━━ Provided material ━━

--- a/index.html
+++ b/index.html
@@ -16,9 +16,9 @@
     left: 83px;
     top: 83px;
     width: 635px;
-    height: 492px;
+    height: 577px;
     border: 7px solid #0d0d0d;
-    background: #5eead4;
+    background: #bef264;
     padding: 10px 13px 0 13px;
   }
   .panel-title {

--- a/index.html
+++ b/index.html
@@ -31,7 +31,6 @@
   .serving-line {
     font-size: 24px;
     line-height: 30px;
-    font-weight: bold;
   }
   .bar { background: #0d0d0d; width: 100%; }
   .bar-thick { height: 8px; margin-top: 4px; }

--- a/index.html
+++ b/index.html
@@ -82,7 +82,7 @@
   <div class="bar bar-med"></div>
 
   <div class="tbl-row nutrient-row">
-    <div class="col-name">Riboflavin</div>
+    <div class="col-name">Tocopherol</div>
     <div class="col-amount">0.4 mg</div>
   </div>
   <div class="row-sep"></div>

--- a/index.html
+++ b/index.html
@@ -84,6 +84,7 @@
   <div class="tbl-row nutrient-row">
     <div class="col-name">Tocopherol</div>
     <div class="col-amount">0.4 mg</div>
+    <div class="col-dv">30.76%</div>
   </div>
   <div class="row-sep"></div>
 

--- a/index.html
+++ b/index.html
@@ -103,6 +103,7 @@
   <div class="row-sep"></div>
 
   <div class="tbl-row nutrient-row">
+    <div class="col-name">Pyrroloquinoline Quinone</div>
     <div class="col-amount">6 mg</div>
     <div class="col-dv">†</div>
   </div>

━━━

* The task: From the data above, extract every line in its exact form.

* Solution for this task:
--- a/index.html
+++ b/index.html
@@ -16,9 +16,9 @@
     left: 83px;
     top: 83px;
     width: 635px;
-    height: 492px;
+    height: 577px;
     border: 7px solid #0d0d0d;
-    background: #5eead4;
+    background: #bef264;
     padding: 10px 13px 0 13px;
   }
   .panel-title {

--- a/index.html
+++ b/index.html
@@ -31,7 +31,6 @@
   .serving-line {
     font-size: 24px;
     line-height: 30px;
-    font-weight: bold;
   }
   .bar { background: #0d0d0d; width: 100%; }
   .bar-thick { height: 8px; margin-top: 4px; }

--- a/index.html
+++ b/index.html
@@ -82,7 +82,7 @@
   <div class="bar bar-med"></div>
 
   <div class="tbl-row nutrient-row">
-    <div class="col-name">Riboflavin</div>
+    <div class="col-name">Tocopherol</div>
     <div class="col-amount">0.4 mg</div>
   </div>
   <div class="row-sep"></div>

--- a/index.html
+++ b/index.html
@@ -84,6 +84,7 @@
   <div class="tbl-row nutrient-row">
     <div class="col-name">Tocopherol</div>
     <div class="col-amount">0.4 mg</div>
+    <div class="col-dv">30.76%</div>
   </div>
   <div class="row-sep"></div>
 

--- a/index.html
+++ b/index.html
@@ -103,6 +103,7 @@
   <div class="row-sep"></div>
 
   <div class="tbl-row nutrient-row">
+    <div class="col-name">Pyrroloquinoline Quinone</div>
     <div class="col-amount">6 mg</div>
     <div class="col-dv">†</div>
   </div>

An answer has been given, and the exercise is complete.